His stomach rumbled, reminding him that breakfast had been coffee and a slice of burnt toast made from one of the last pieces of bread at the house. They were just about out of food. If he didn’t want his nephew to starve, he was going to have to schedule a trip to the grocery store soon, as much as he heartily disliked the task.
He couldn’t help comparing the big, warm kitchen at the Double Crown with Frannie’s elegant, spare kitchen. This was the kitchen of his childhood dreams, something he didn’t think was a coincidence. On his few trips to the Double Crown as a kid, this place had seemed like heaven on earth, from the horses to the swimming hole to the big rope swing in the barn that sent anyone brave enough for it sailing through the air into soft, clean-smelling hay.
Given a choice, he would much rather slide up to this table, with its scarred top and acres of mismatched chairs, than Frannie’s perfect designer set.
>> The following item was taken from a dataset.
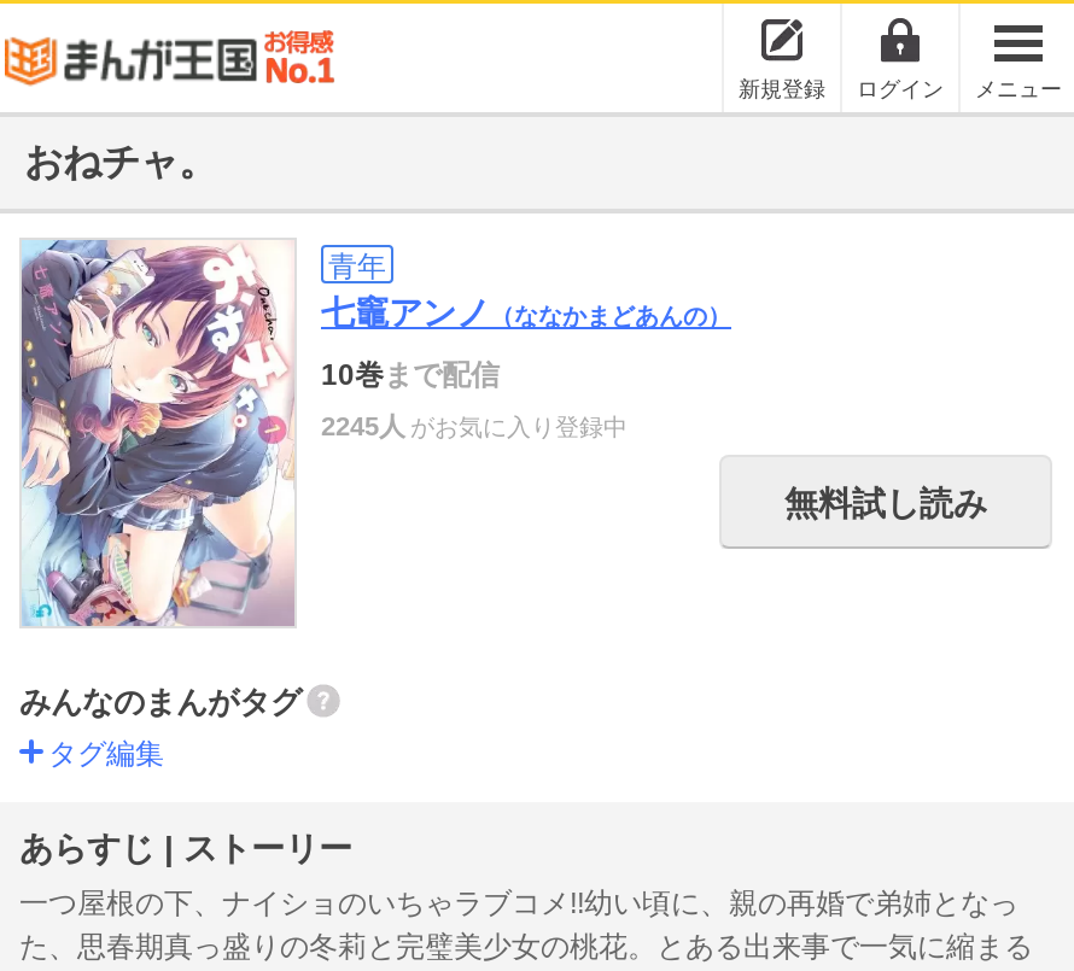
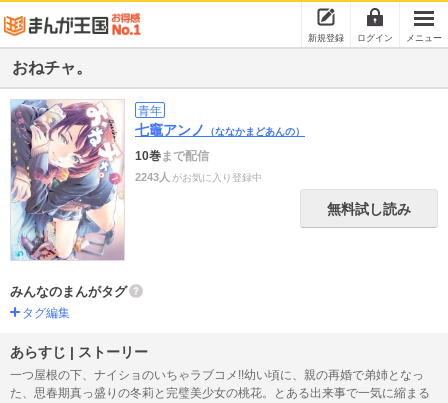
[321,411,628,440] 2245人 がお気に入り登録中 -> [135,171,262,183] 2243人 がお気に入り登録中

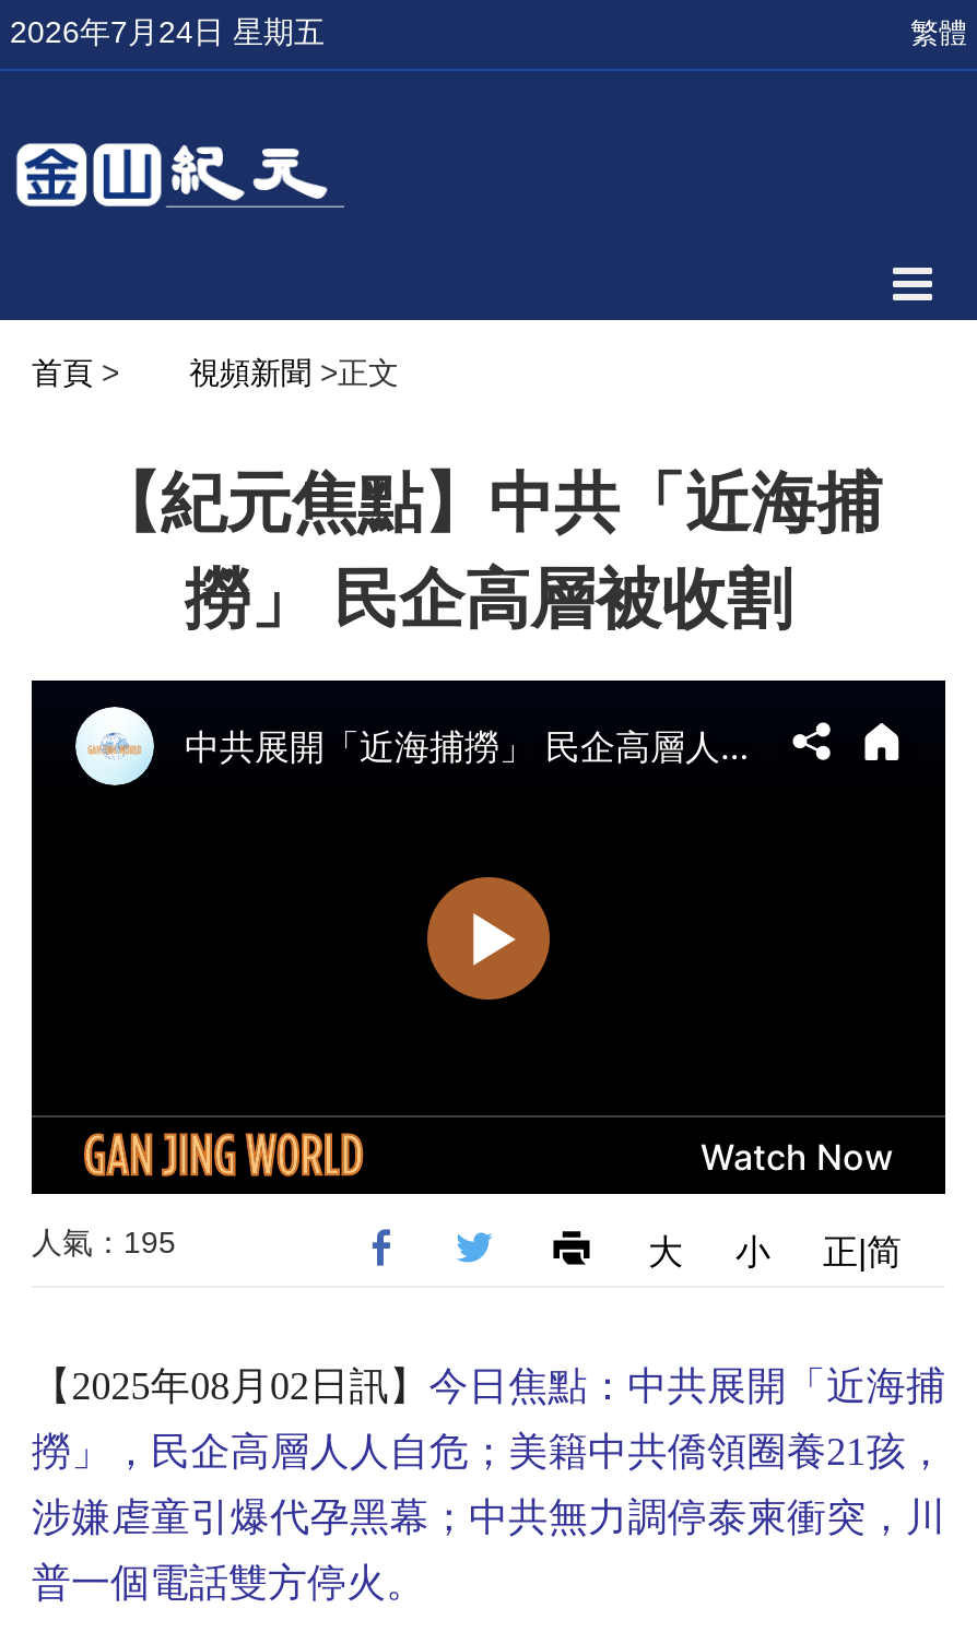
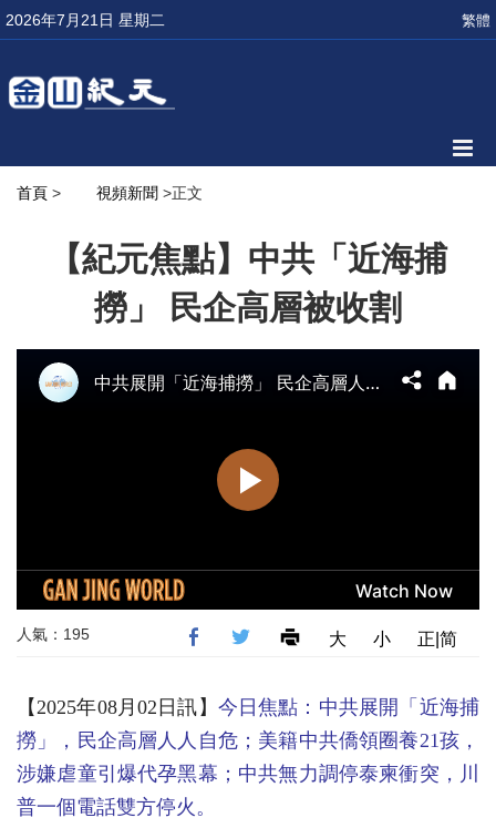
[10,14,325,49] 2026年7月24日 星期五 -> [6,11,165,29] 2026年7月21日 星期二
Rosita, Lily’s longtime friend and housekeeper, bustled around in the kitchen in an old-fashioned ruffled apron. She beamed when she saw Ross and ordered him to sit.
“You are too skinny. You need to come eat in my kitchen more often.”
He raised an eyebrow. Only someone as comfortably round as Rosita could ever call him skinny. “If those cinnamon rolls taste as good as they smell, I might just have to kidnap you and take you back to Frannie’s mausoleum to cook for Josh and me. We’re getting a little tired of ordering pizza.”
“You know you and Josh are welcome here anytime,” Lily said.
“I wasn’t hinting for an invitation,” Ross said, embarrassed that his words might have been construed that way.
Lily smiled and squeezed his arm. It took him a moment to realize why the gesture seemed familiar. Julie had the same kind of mannerisms, that almost unconscious way of reinforcing her words with a physical touch.
He had come to crave those casual little brushes of her hands on him, though he would rather be hog-tied and left in a bull paddock than admit it.
They spoke of family news for a few moments while he savored divine mouthfuls of the gooey, yeasty cinnamon rolls. William caught him up on the upcoming wedding of his son Darr to Bethany Burdett, a receptionist at the Fortune Foundation, then Lily shared news about her family.